Murf’s and WellSaid’s plans are more comparable. For example:

  • Murf Business: $199/month
  • WellSaid Business: $160/month

So on paper, Murf looks more expensive. But depending on your workflow – and how many takes you’re generating – that can flip quickly.

Bottom line: if pricing matters to you, go online and read the details:

Ethics and licensing

This is where the smaller tools have an edge in our review.

Murf and WellSaid both make it clear: all their voices are sourced from real professionals. Voice actors are paid fairly, receive royalties, and have contracts in place. They also build in policies around licensing, content use, and IP protection.

ElevenLabs, by contrast, has a more open model. Anyone can submit a voice. Some are brilliant, some are not. There is a notice period system – so if a voice is pulled from the platform, you’ll get some warning – but the overall setup still feels a bit more unpredictable.

If brand safety and usage rights matter to your business, Murf and WellSaid feel like safer ground.

Bonus: What else they offer

ElevenLabs is by far the most feature-rich beyond just TTS. It offers best-in-class voice cloning (especially with professionally trained voices), as well as tools for speech-to-speech, sound effects, real-time conversations, and multilingual models.

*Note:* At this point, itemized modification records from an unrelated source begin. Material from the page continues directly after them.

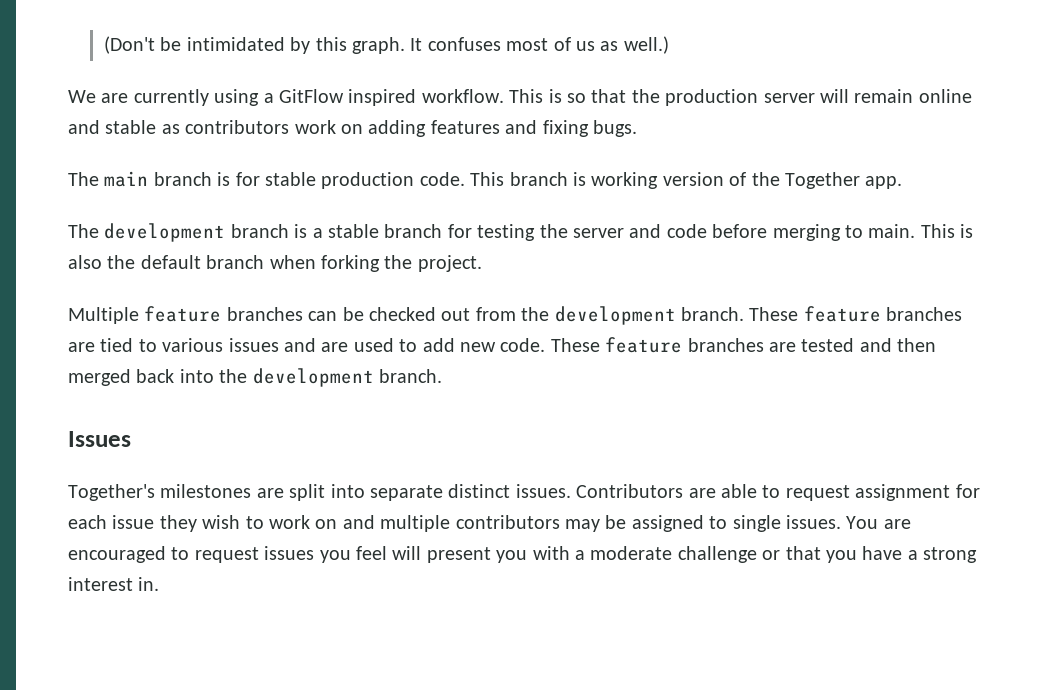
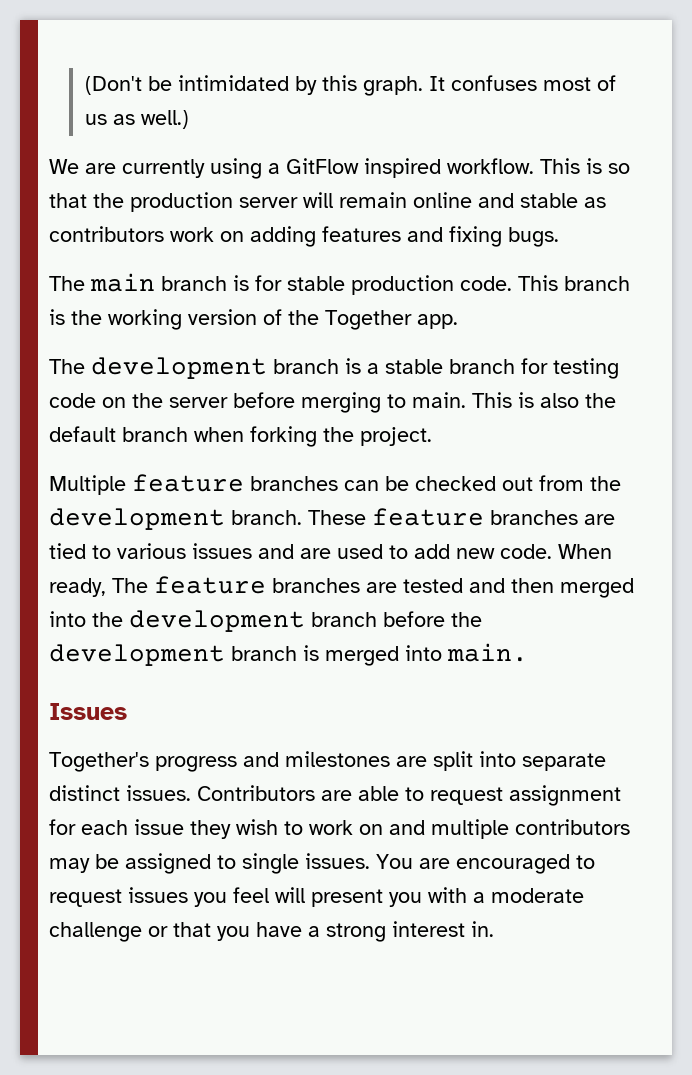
(586, 179) none -> [71,310,102,325] the
[539,224,707,238] the server and code -> [49,393,228,408] code on the server
[550,338,600,352] These -> [558,544,612,559] [49,578,148,597] When ready, The
[136,369,175,383] back -> (634, 588) none
[379,369,442,383] branch. -> [311,611,482,627] [49,643,528,666] branch before the development branch is merged into main.
(155, 492) none -> [155,752,279,772] progress and

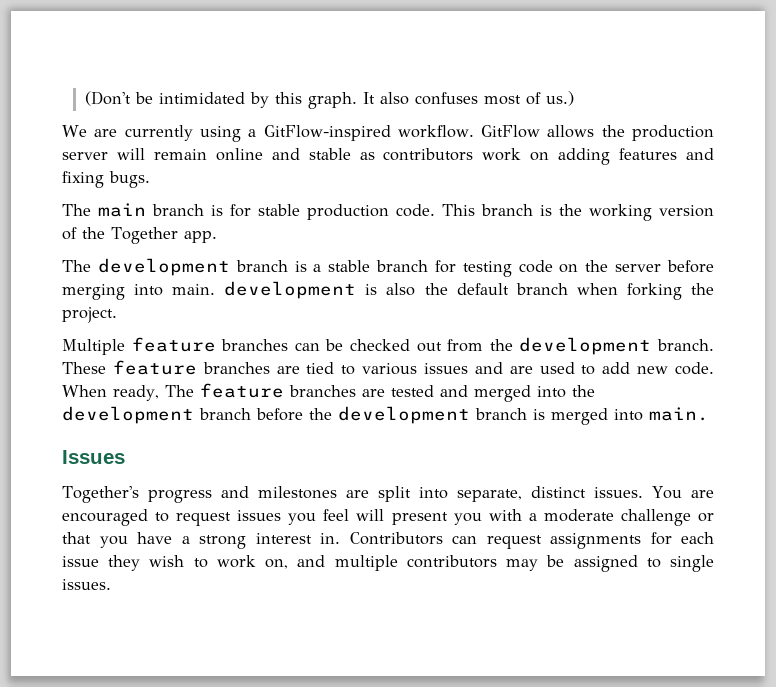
(445, 83) none -> [379,92,409,105] also
[84,110,189,129] us as well.) -> [545,91,574,106] us.)
[286,158,630,178] [49,193,87,208] GitFlow inspired workflow. This is so that -> [263,125,595,141] GitFlow-inspired workflow. GitFlow allows
[387,392,512,408] to main. This -> [134,281,357,299] into main. development
[511,578,554,593] then -> (468, 391) none
[522,753,606,771] separate -> [457,489,523,502] separate,
[197,785,621,806] [49,819,630,839] [49,853,370,874] Contributors are able to request assignment for each issue they wish to work on and multiple contributors may be assigned to single issues. -> (644, 492) none
(494, 929) none -> [349,532,714,549] [62,555,714,572] [62,579,111,590] Contributors can request assignments for each issue they wish to work on, and multiple contributors may be assigned to single issues.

If you need every accent and every language – you will not beat ElevenLabs.

But if your primary goal is producing great TTS output, quickly, with control over delivery – then Murf is probably the better tool among the ElevenLabs alternatives.

The verdict

After reviewing all three platforms, we think that if you:

  • Want best-in-class control and a smooth workflow? Go with Murf.
  • Want a beautifully designed interface and some essential control features? Go with WellSaid.
  • Want every voice, every language, and all the extras? Stick with ElevenLabs

My personal choice? Murf. As a creator who’s been genuinely frustrated with the generate-and-hope approach of AI voice, using Murf has been a breath of fresh air. Unless you’re choosing purely for multilingual or extra features, I can’t think of a reason not to recommend it.